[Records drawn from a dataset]
******************************
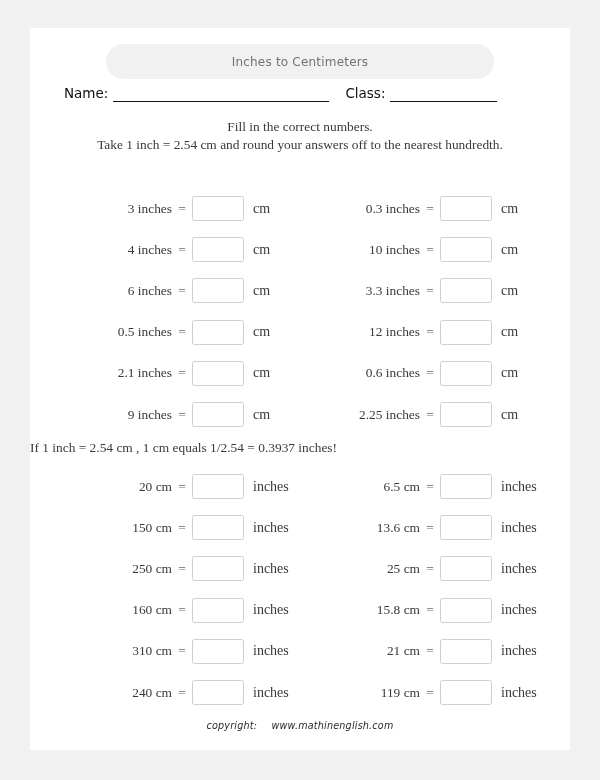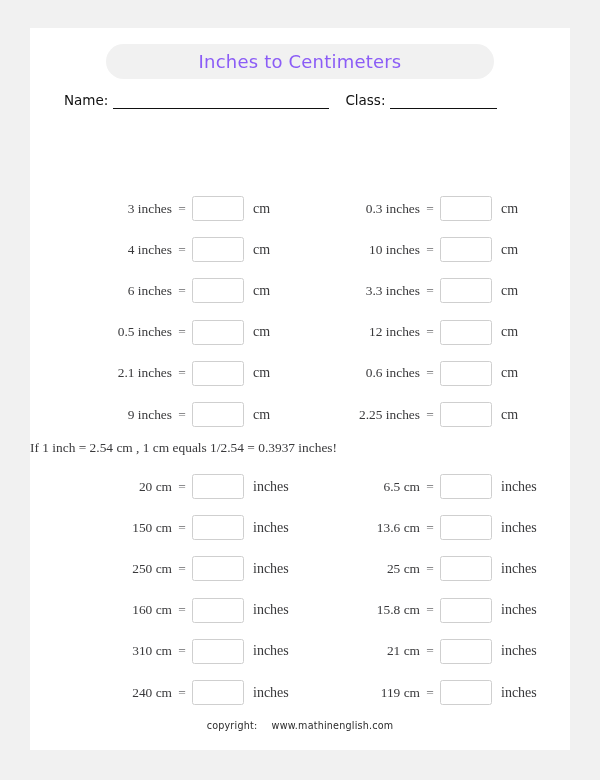--- a/index.html
+++ b/index.html
@@ -38,8 +38,8 @@
   }
   .title-text {
     font-family: "DejaVu Sans", sans-serif;
-    font-size: 18px;
-    color: #8b5cf6;
+    font-size: 12px;
+    color: #737373;
     letter-spacing: 0.2px;
     white-space: nowrap;
   }

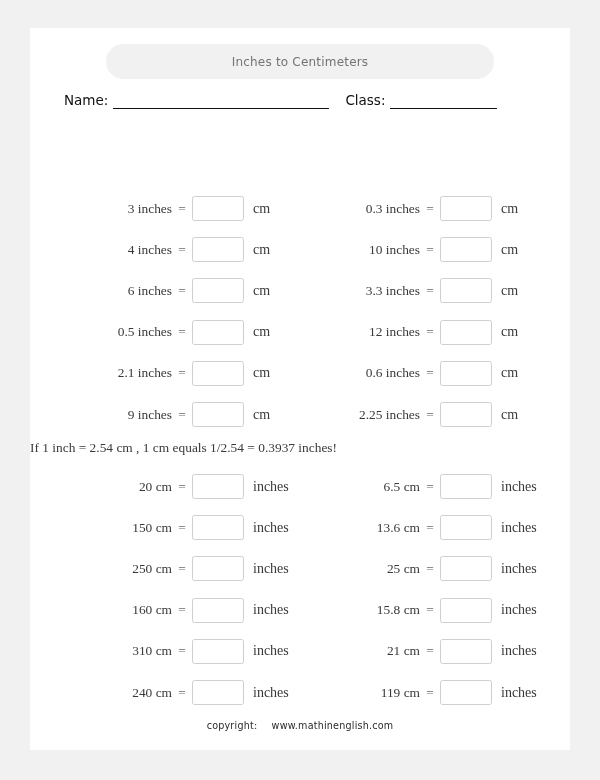--- a/index.html
+++ b/index.html
@@ -52,7 +52,7 @@
     width: 476px;
     height: 24px;
     display: flex;
-    align-items: flex-end;
+    align-items: flex-start;
   }
   .nc-label {
     font-family: "DejaVu Sans", sans-serif;

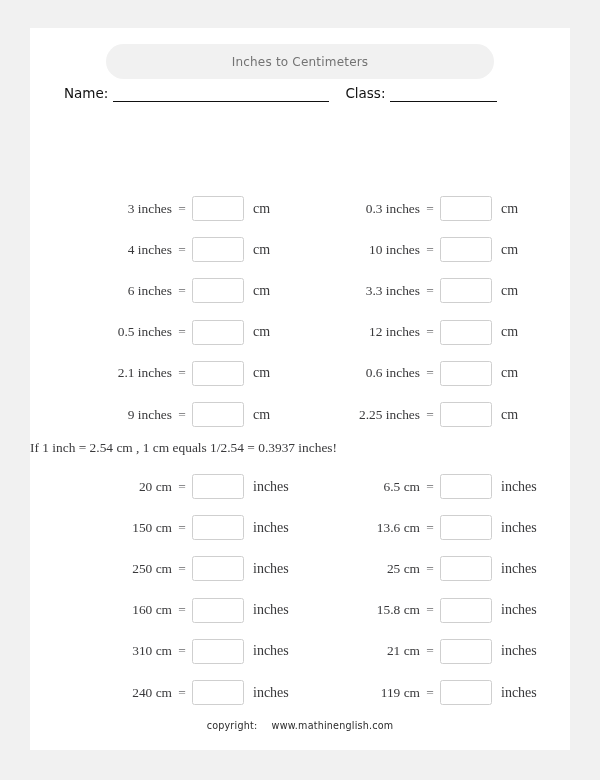--- a/index.html
+++ b/index.html
@@ -174,6 +174,10 @@
     <span class="nc-rule rule-class"></span>
   </div>
 
+  <div class="instructions">
+    <div>Fill in the correct numbers.</div>
+    <div>Take 1 inch = 2.54 cm and round your answers off to the nearest hundredth.</div>
+  </div>
 
   <div class="section" id="section-one">
       <div class="row">

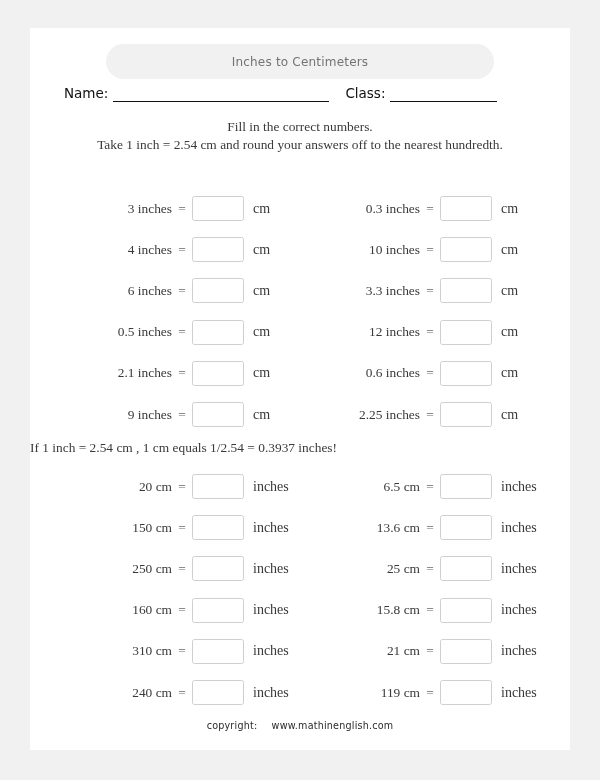--- a/index.html
+++ b/index.html
@@ -155,6 +155,7 @@
     font-size: 9.6px;
     color: #2a2a2a;
     letter-spacing: 0.2px;
+    font-style: italic;
   }
   .footer-site { margin-left: 11px; }
 </style>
******************************
_REQUIREMENT_. The reply should hold every line of the records unchanged and no pictures.

_RESPONSE AREA_.
--- a/index.html
+++ b/index.html
@@ -38,8 +38,8 @@
   }
   .title-text {
     font-family: "DejaVu Sans", sans-serif;
-    font-size: 18px;
-    color: #8b5cf6;
+    font-size: 12px;
+    color: #737373;
     letter-spacing: 0.2px;
     white-space: nowrap;
   }

--- a/index.html
+++ b/index.html
@@ -52,7 +52,7 @@
     width: 476px;
     height: 24px;
     display: flex;
-    align-items: flex-end;
+    align-items: flex-start;
   }
   .nc-label {
     font-family: "DejaVu Sans", sans-serif;

--- a/index.html
+++ b/index.html
@@ -174,6 +174,10 @@
     <span class="nc-rule rule-class"></span>
   </div>
 
+  <div class="instructions">
+    <div>Fill in the correct numbers.</div>
+    <div>Take 1 inch = 2.54 cm and round your answers off to the nearest hundredth.</div>
+  </div>
 
   <div class="section" id="section-one">
       <div class="row">

--- a/index.html
+++ b/index.html
@@ -155,6 +155,7 @@
     font-size: 9.6px;
     color: #2a2a2a;
     letter-spacing: 0.2px;
+    font-style: italic;
   }
   .footer-site { margin-left: 11px; }
 </style>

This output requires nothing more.